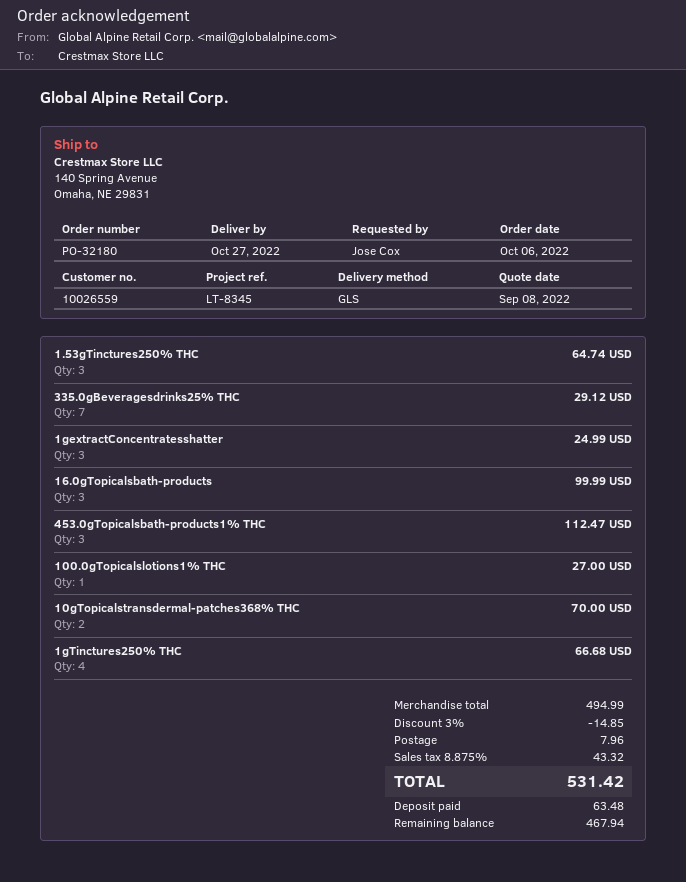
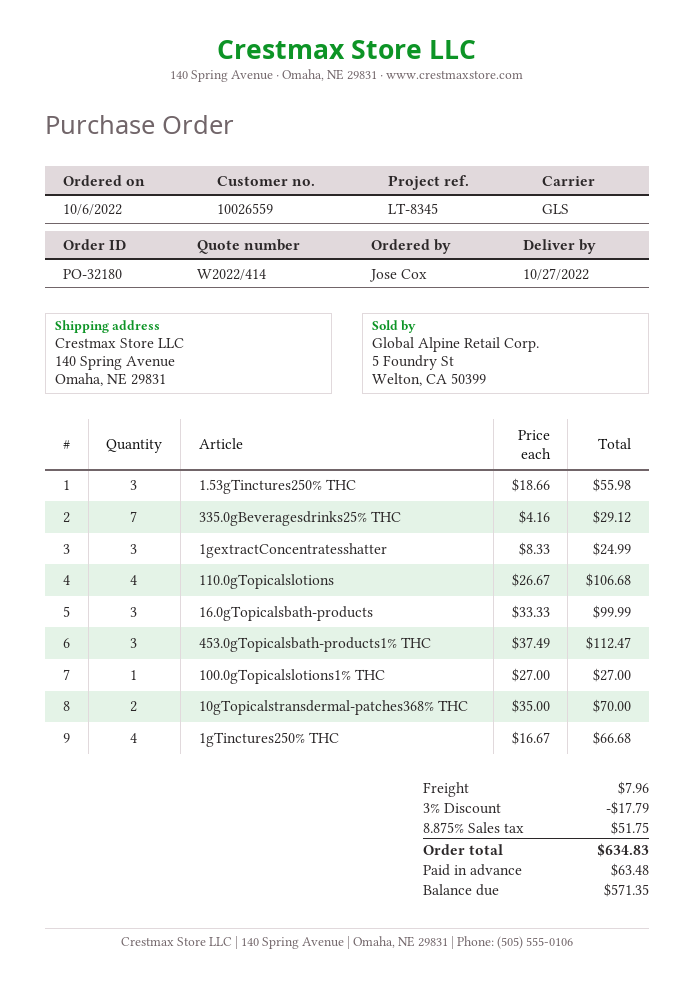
1.53gTinctures250% THC: 3 for 64.74 -> 3 for 55.98
110.0gTopicalslotions: none -> 4 for 106.68
discount: 3% = 14.85 -> 3% = 17.79
tax: 8.875% = 43.32 -> 8.875% = 51.75
total: 531.42 -> 634.83
balance: 467.94 -> 571.35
+ + + +
## TASK INSTRUCTIONS
Give every entry again verbatim, with no pictures.

## PROBLEM SOLUTION
1.53gTinctures250% THC: 3 for 64.74 -> 3 for 55.98
110.0gTopicalslotions: none -> 4 for 106.68
discount: 3% = 14.85 -> 3% = 17.79
tax: 8.875% = 43.32 -> 8.875% = 51.75
total: 531.42 -> 634.83
balance: 467.94 -> 571.35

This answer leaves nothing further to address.